Collected data:
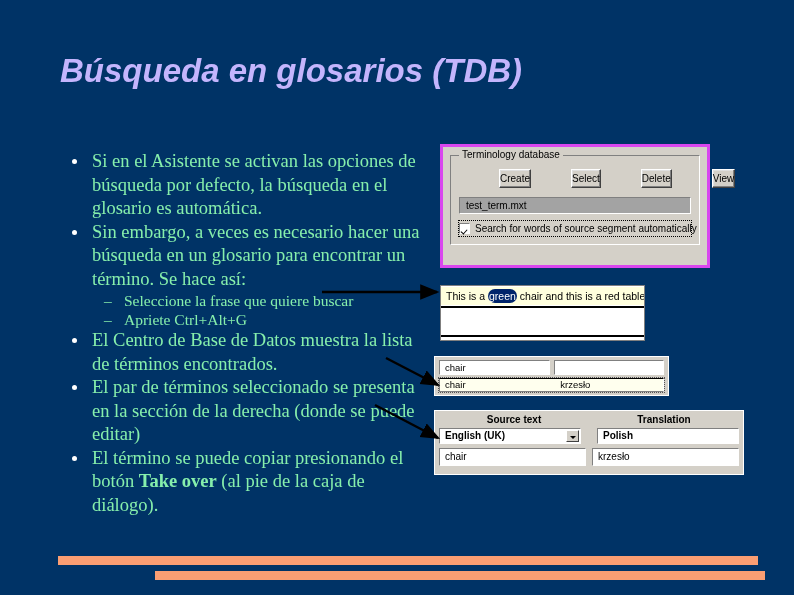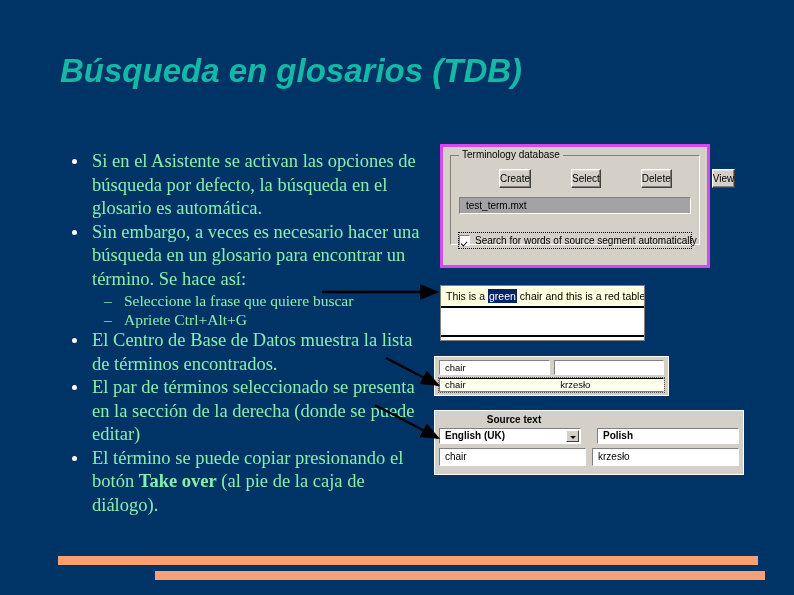"Búsqueda en glosarios (TDB)" #slide-title { color: #14b8a6 -> #c4b5fd }
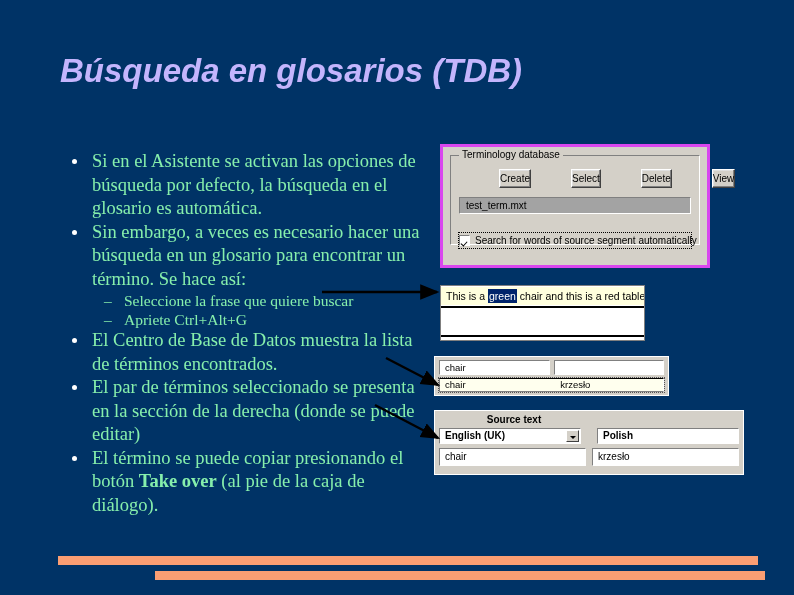"Search for words of source" #termdb-checkrow { margin-top: 12px -> none }
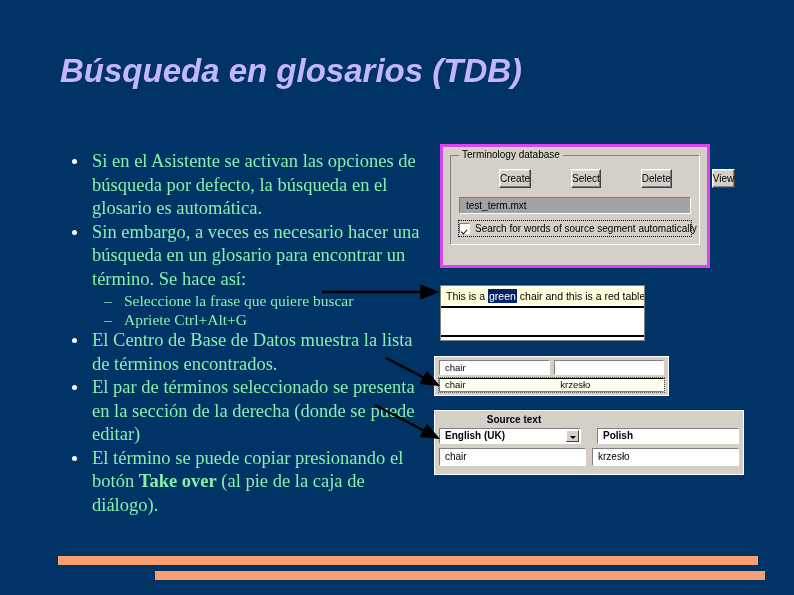"green" #segment-line1 .sel { border-radius: none -> 7px }
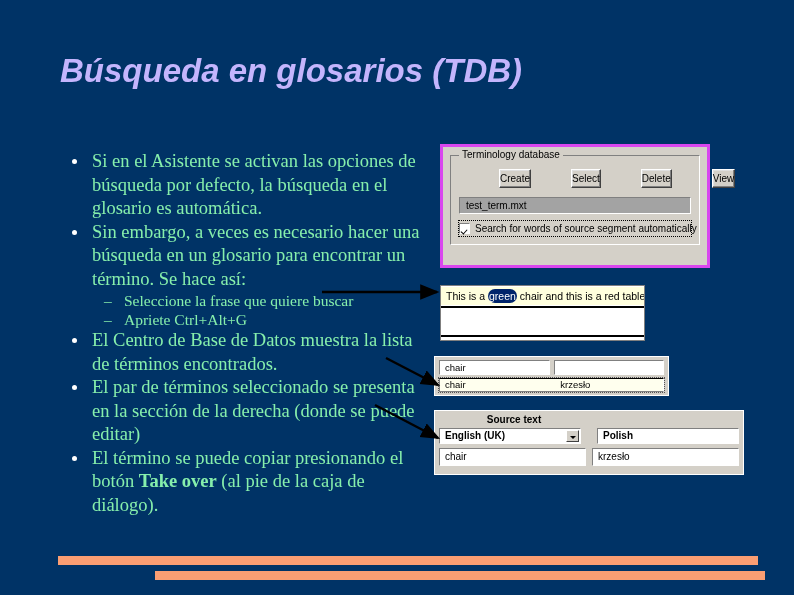"Translation" div.h2 { html: none -> <div>Translation</div> }
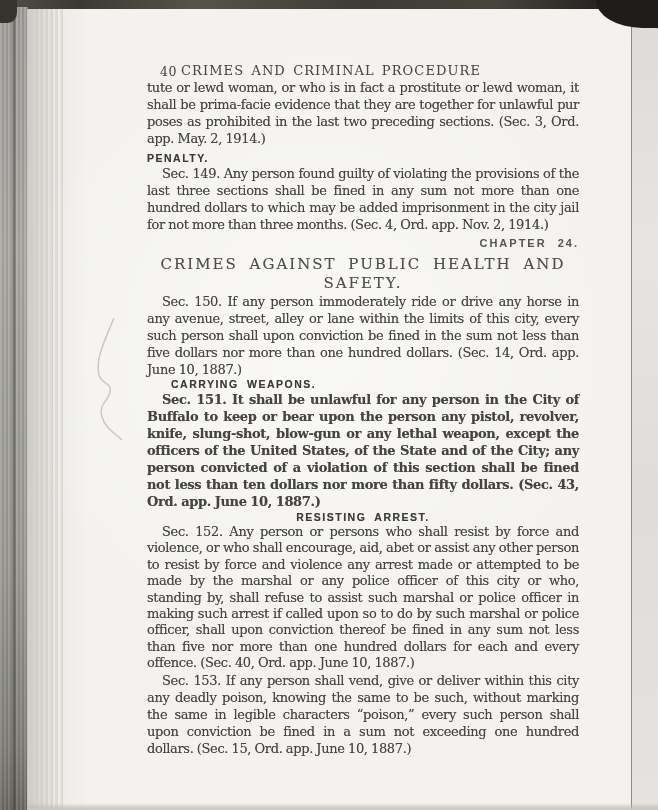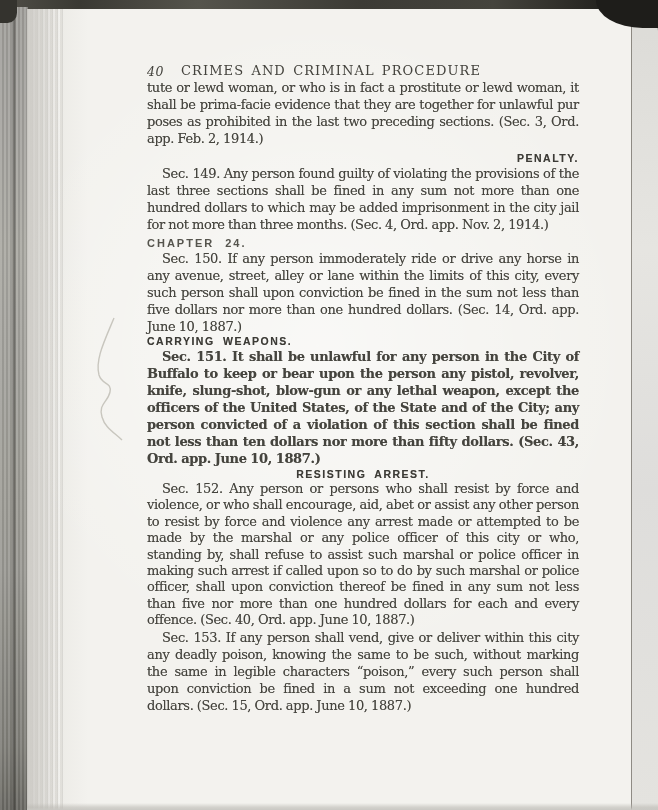"40" .pagenum { font-style: italic -> none; left: 0 -> 13px }
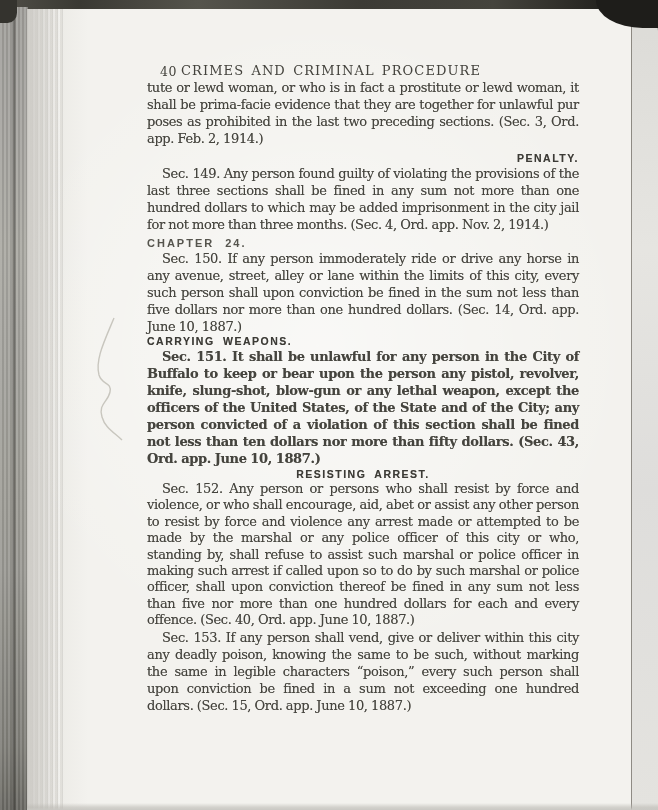"tute or lewd woman, or" p.bodypara { text: Feb -> May }
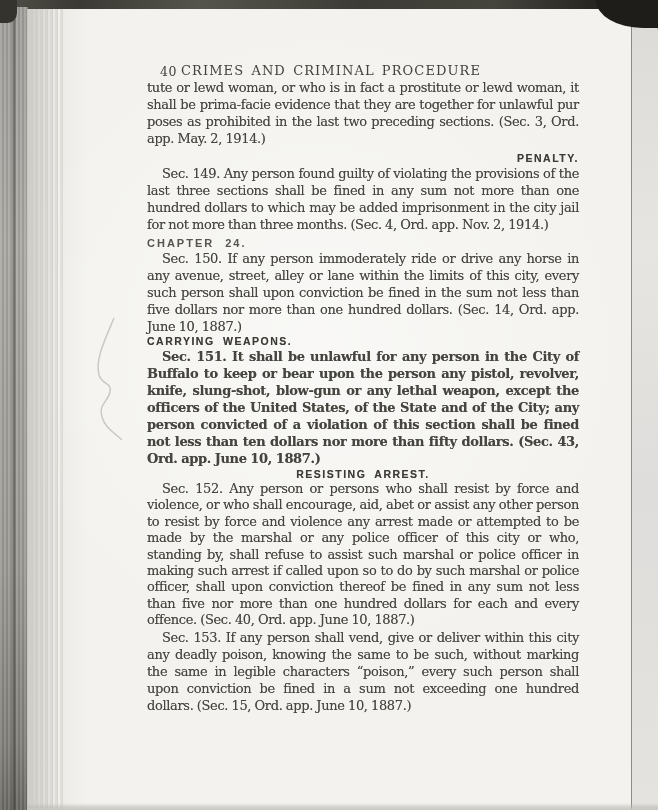"PENALTY." .mt-penalty { text-align: right -> none }
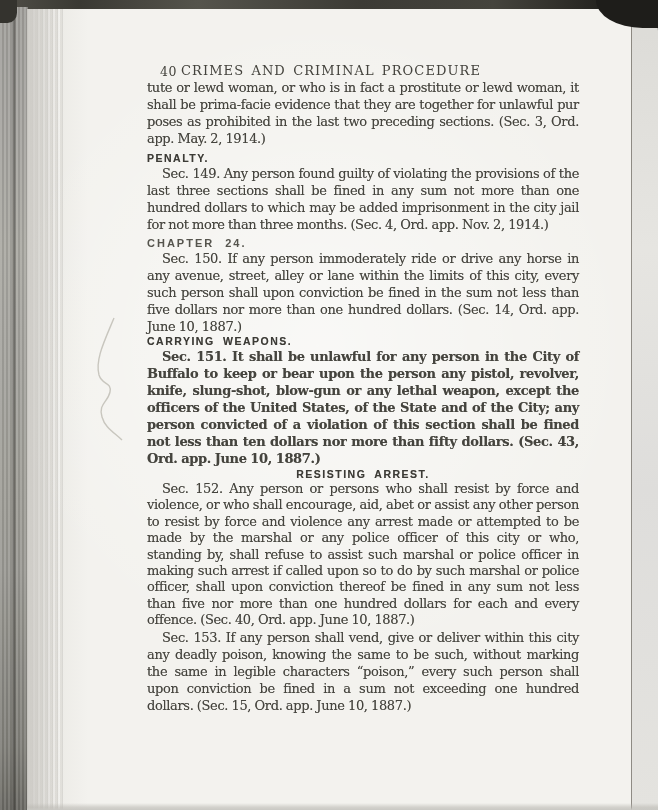"CHAPTER 24." .chapnum { text-align: left -> right }
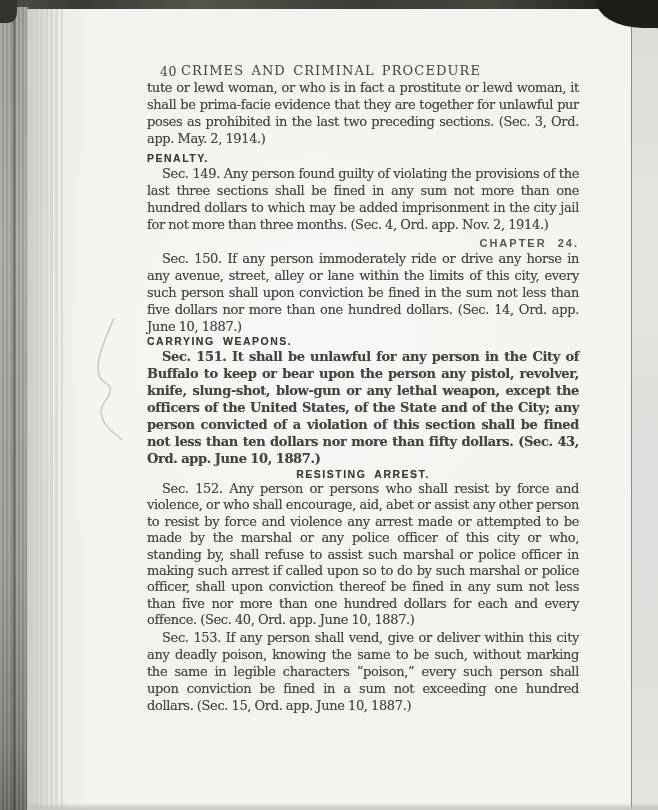"CRIMES AGAINST PUBLIC HEALTH AND" div.chaptitle { html: none -> <div>CRIMES AGAINST PUBLIC HEALTH AND SAFETY.</div> }
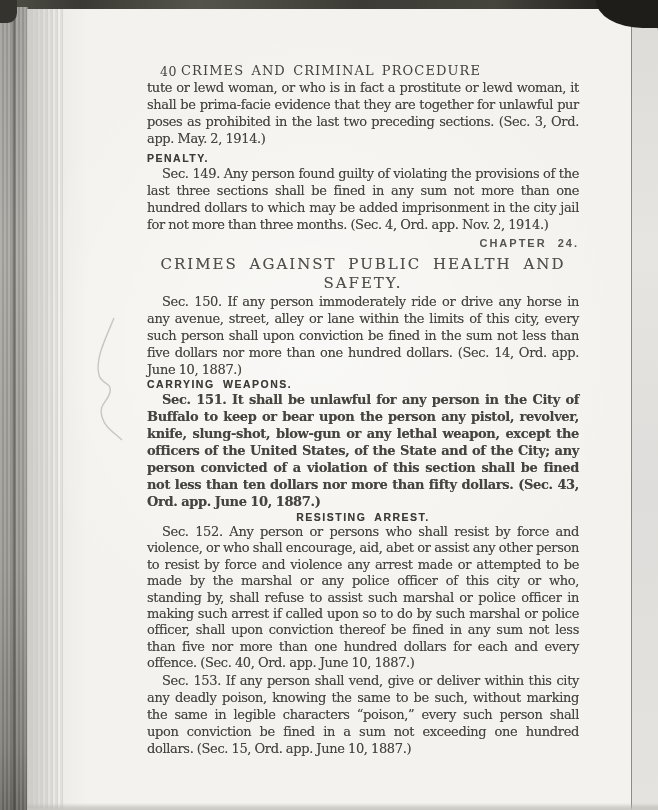"CARRYING WEAPONS." .mt-carrying { margin-left: none -> 24px }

→ **EXERCISE BRIEF**
Go through the data above and print exactly the lines from its first line through the line holding "text: Feb ->", both included, leaving pictures aside.

→ **RESPONSE AREA**
"Búsqueda en glosarios (TDB)" #slide-title { color: #14b8a6 -> #c4b5fd }
"Search for words of source" #termdb-checkrow { margin-top: 12px -> none }
"green" #segment-line1 .sel { border-radius: none -> 7px }
"Translation" div.h2 { html: none -> <div>Translation</div> }
"40" .pagenum { font-style: italic -> none; left: 0 -> 13px }
"tute or lewd woman, or" p.bodypara { text: Feb -> May }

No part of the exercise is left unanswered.